Egyptian Coffins: Exploring the carpenter's craft
Saturday 22 April 2017
Venue Oakwood Centre
Egyptian Coffins: Exploring the carpenter's craft By Dr Geoffrey Killen
The first part of the afternoon will discuss the role of the Egyptian carpenter who worked at Deir el-Medina as part of a team to manufacture a range of privately commissioned funerary products. From a huge corpus of ostraca (these are limestone flakes on which ordinary Egyptians made written notes); we have records of their activities including a number of illustrated ostraca which display the range of wooden products made including coffins. These ostraca are tally records of work to be paid for, others are design and construction documents showing quality marks for the item produced and information regarding those individuals who were responsible for the manufacture of coffins. Aspects of timber procurement and processing will be discussed together with assembly techniques and methods of working wood.

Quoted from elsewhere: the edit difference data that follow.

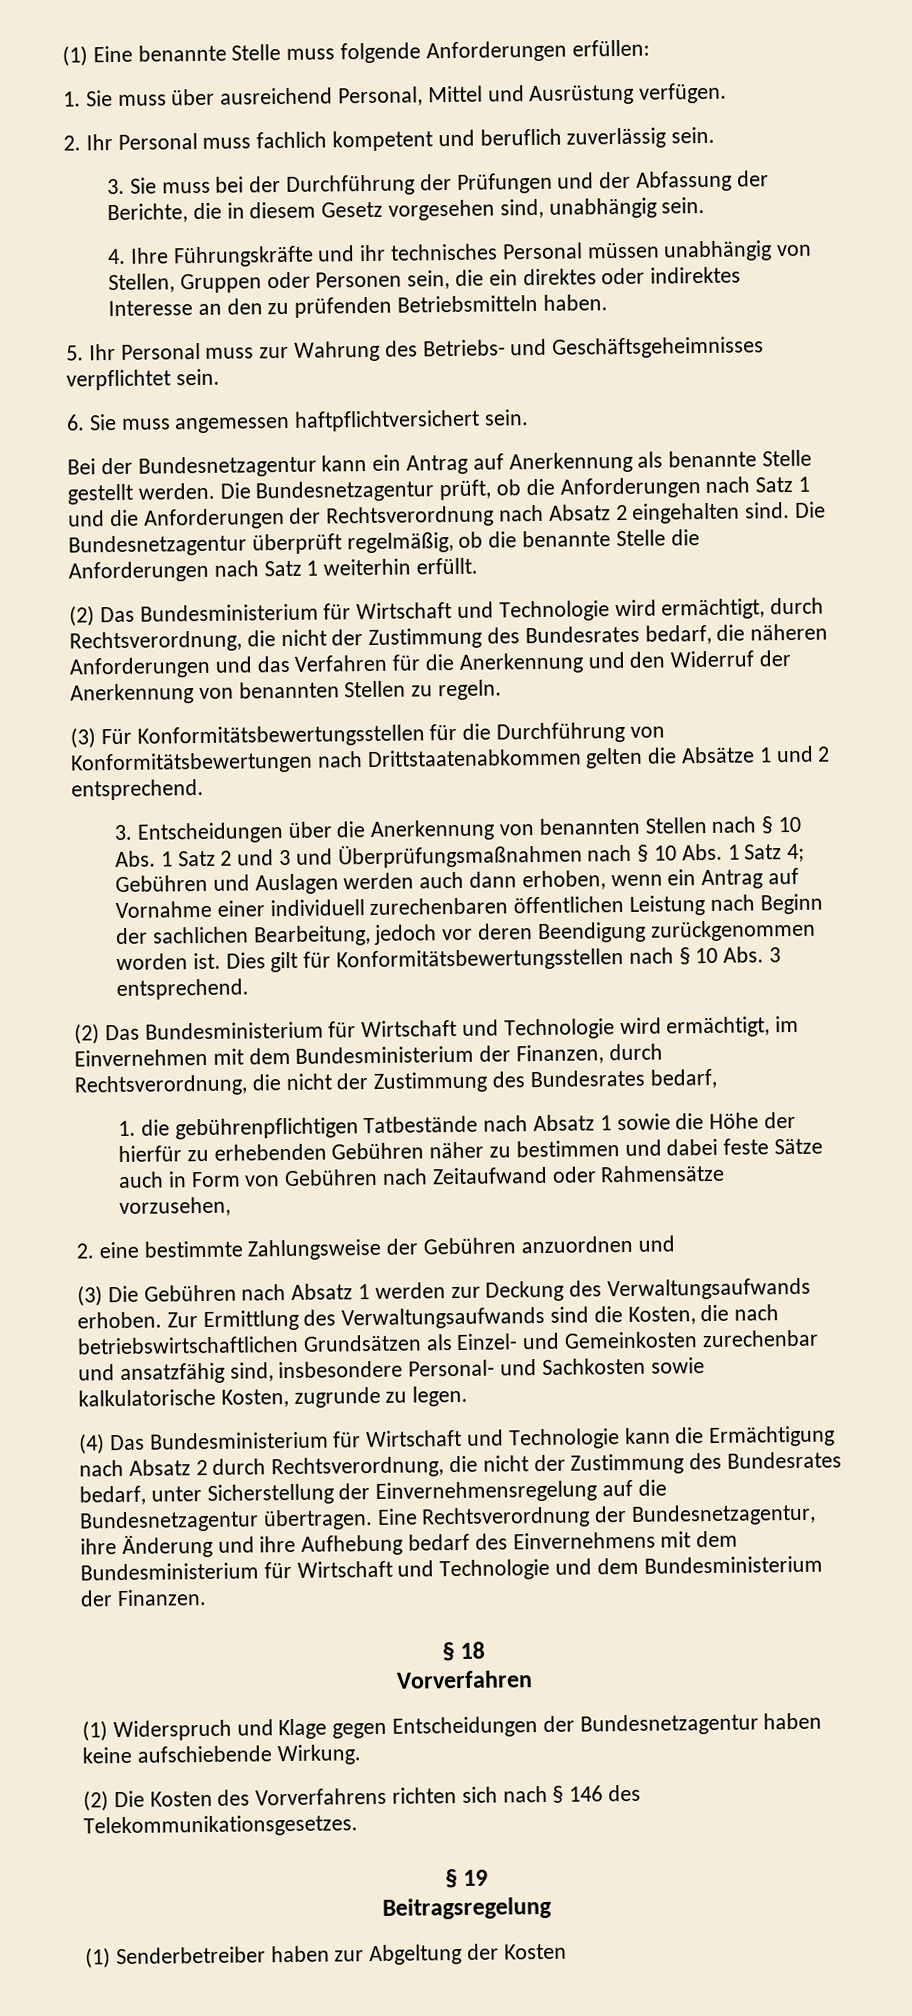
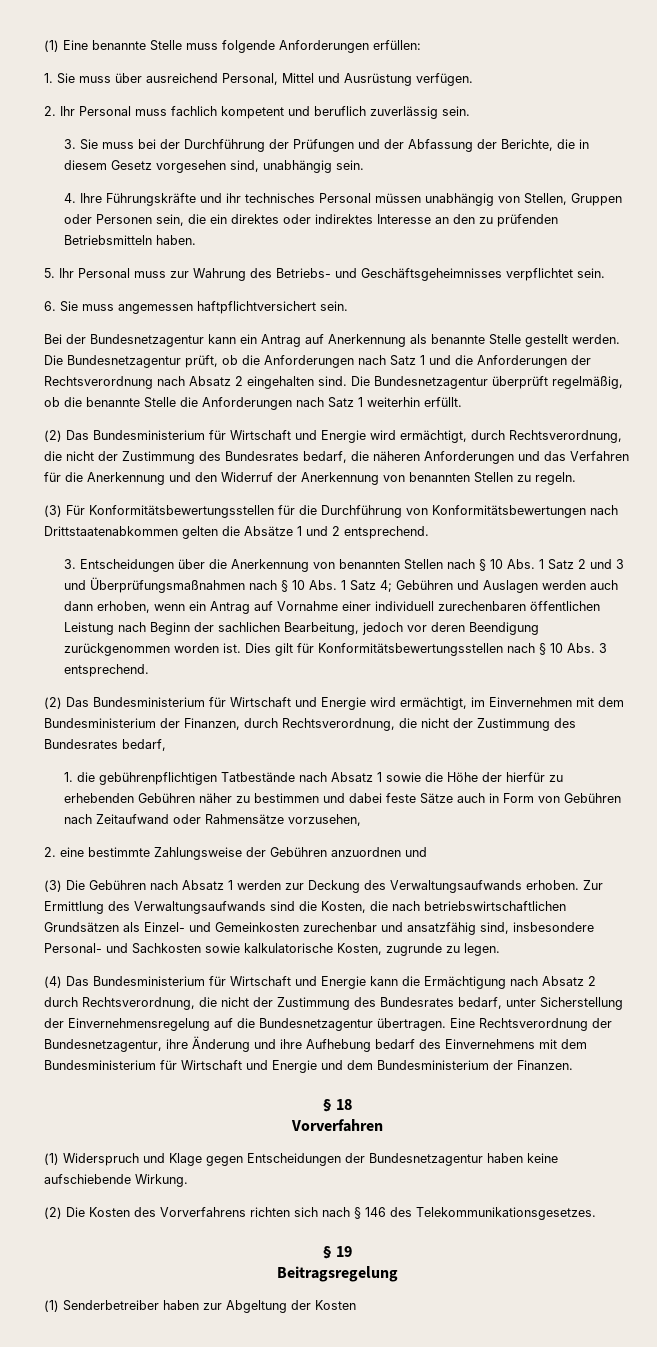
- (2) Das Bundesministerium für Wirtschaft und Technologie wird ermächtigt, durch Rechtsverordnung, die nicht der Zustimmung des Bundesrates bedarf, die näheren Anforderungen und das Verfahren für die Anerkennung und den Widerruf der Anerkennung von benannten Stellen zu regeln.
+ (2) Das Bundesministerium für Wirtschaft und Energie wird ermächtigt, durch Rechtsverordnung, die nicht der Zustimmung des Bundesrates bedarf, die näheren Anforderungen und das Verfahren für die Anerkennung und den Widerruf der Anerkennung von benannten Stellen zu regeln.
- (2) Das Bundesministerium für Wirtschaft und Technologie wird ermächtigt, im Einvernehmen mit dem Bundesministerium der Finanzen, durch Rechtsverordnung, die nicht der Zustimmung des Bundesrates bedarf,
+ (2) Das Bundesministerium für Wirtschaft und Energie wird ermächtigt, im Einvernehmen mit dem Bundesministerium der Finanzen, durch Rechtsverordnung, die nicht der Zustimmung des Bundesrates bedarf,
- (4) Das Bundesministerium für Wirtschaft und Technologie kann die Ermächtigung nach Absatz 2 durch Rechtsverordnung, die nicht der Zustimmung des Bundesrates bedarf, unter Sicherstellung der Einvernehmensregelung auf die Bundesnetzagentur übertragen.
+ (4) Das Bundesministerium für Wirtschaft und Energie kann die Ermächtigung nach Absatz 2 durch Rechtsverordnung, die nicht der Zustimmung des Bundesrates bedarf, unter Sicherstellung der Einvernehmensregelung auf die Bundesnetzagentur übertragen.
- Eine Rechtsverordnung der Bundesnetzagentur, ihre Änderung und ihre Aufhebung bedarf des Einvernehmens mit dem Bundesministerium für Wirtschaft und Technologie und dem Bundesministerium der Finanzen.
+ Eine Rechtsverordnung der Bundesnetzagentur, ihre Änderung und ihre Aufhebung bedarf des Einvernehmens mit dem Bundesministerium für Wirtschaft und Energie und dem Bundesministerium der Finanzen.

The second part will examine how coffin design developed over 4000 years. It will discuss early burial boxes made from cleaved timber planks and the first attempts to manufacture simple rectangular coffins using copper tools. This led to those elaborate rectangular cedar and sycomore fig coffins found at a number of Middle Kingdom sites.

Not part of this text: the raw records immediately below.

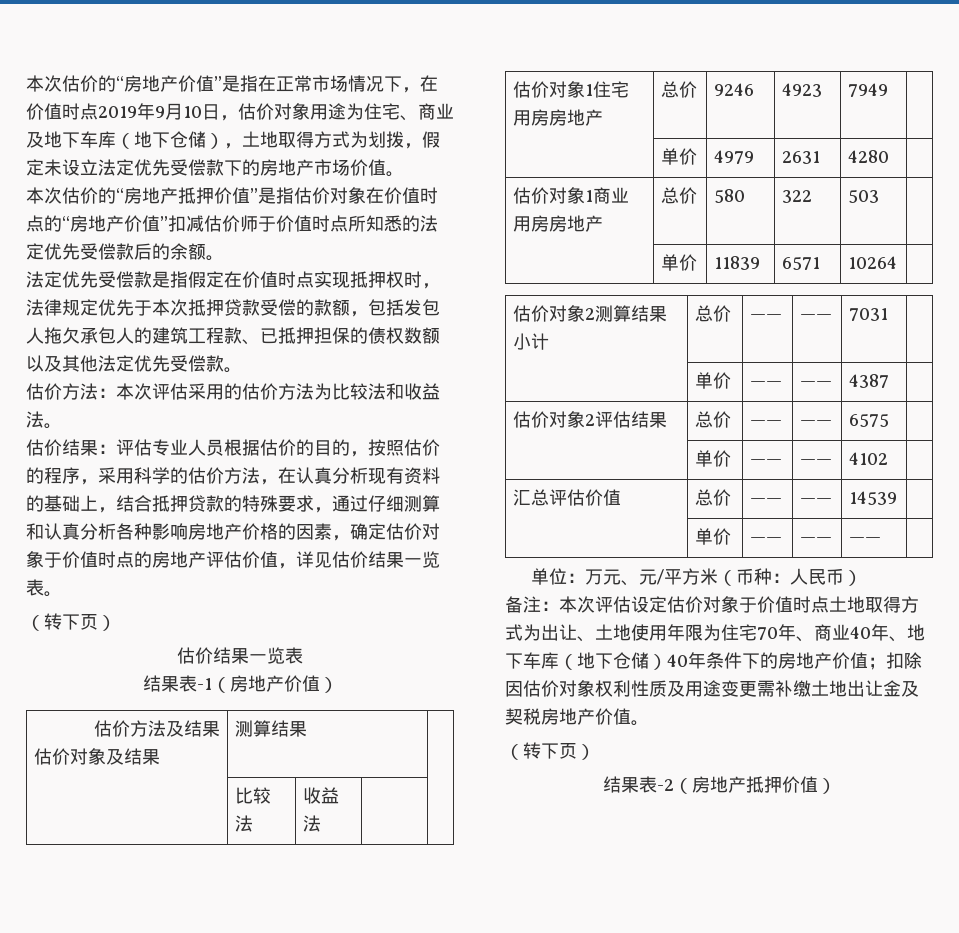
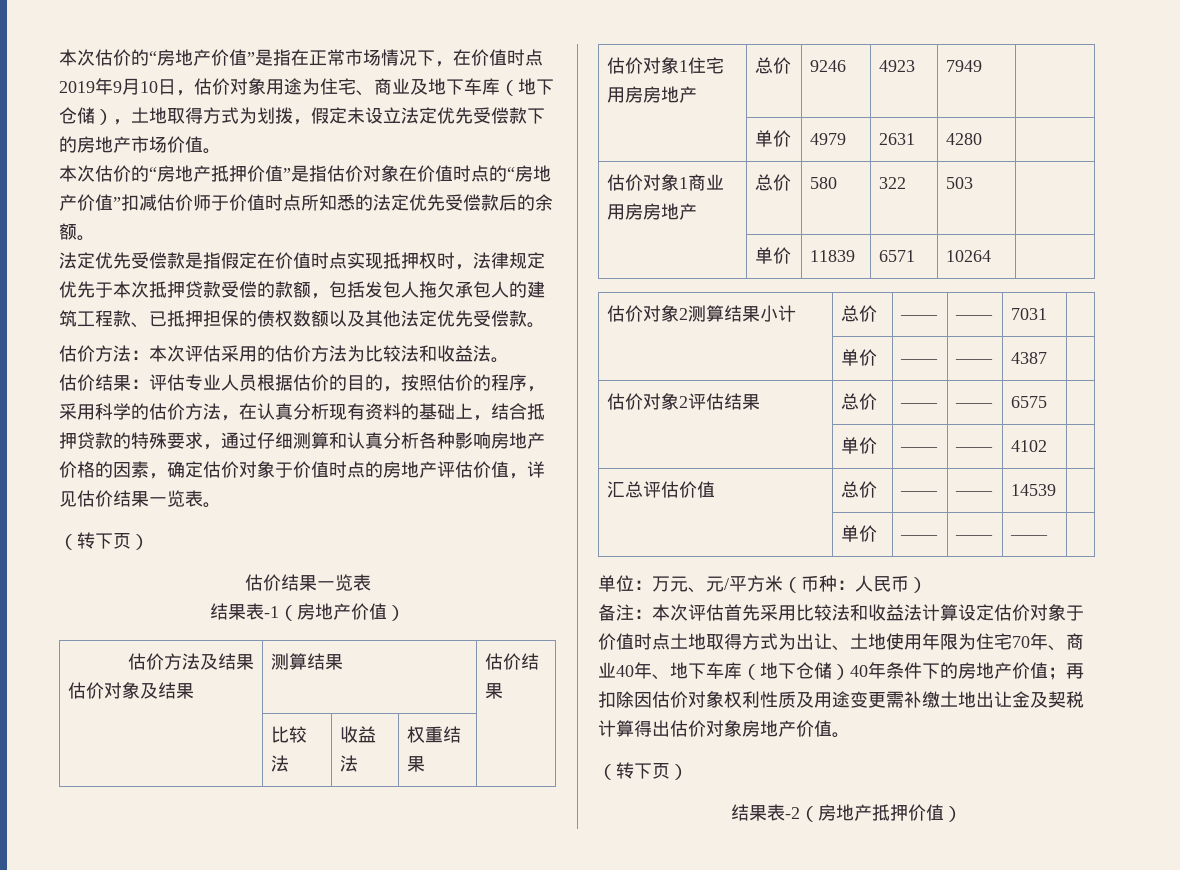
  估价方法及结果
- 估价对象及结果 | 测算结果 |
+ 估价对象及结果 | 测算结果 | 估价结果
- | 比较法 | 收益法 | |
+ | 比较法 | 收益法 | 权重结果 |
- 备注：本次评估设定估价对象于价值时点土地取得方式为出让、土地使用年限为住宅70年、商业40年、地下车库（地下仓储）40年条件下的房地产价值；扣除因估价对象权利性质及用途变更需补缴土地出让金及契税房地产价值。
+ 备注：本次评估首先采用比较法和收益法计算设定估价对象于价值时点土地取得方式为出让、土地使用年限为住宅70年、商业40年、地下车库（地下仓储）40年条件下的房地产价值；再扣除因估价对象权利性质及用途变更需补缴土地出让金及契税计算得出估价对象房地产价值。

He has lectured and given practical demonstrations of ancient Egyptian woodworking processes and techniques in the United States of America and Britain. Geoffrey has written four major works on his specialism as well as being a contributor to Nicholson and Shaw's: "Ancient Egyptian Materials and Technology" and Redford's: "The Oxford Encyclopedia of Ancient Egypt". He has also published a number of articles in Festschrifts, books, journals, magazines and papers in conference reports.

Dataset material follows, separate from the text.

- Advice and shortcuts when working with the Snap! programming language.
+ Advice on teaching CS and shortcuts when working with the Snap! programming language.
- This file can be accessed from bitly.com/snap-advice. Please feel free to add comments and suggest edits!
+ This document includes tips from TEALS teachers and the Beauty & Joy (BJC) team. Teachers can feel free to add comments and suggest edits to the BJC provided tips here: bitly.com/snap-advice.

He has also led in the field of experimental archaeology where making and using replica woodworking tools and equipment has generated and tested archaeological hypotheses. His practical work is now displayed together with those original artefacts in several British museums. He recently contributed to the Fitzwilliam Museum's "Death on the Nile" exhibition, creating a number of replica coffin parts using a range of replica woodworking tools. He provided illustrations for the exhibition catalogue and wall display panels; he also participated in the conference, led a session at the coffin workshop and gave a lunch time talk that accompanied the exhibition.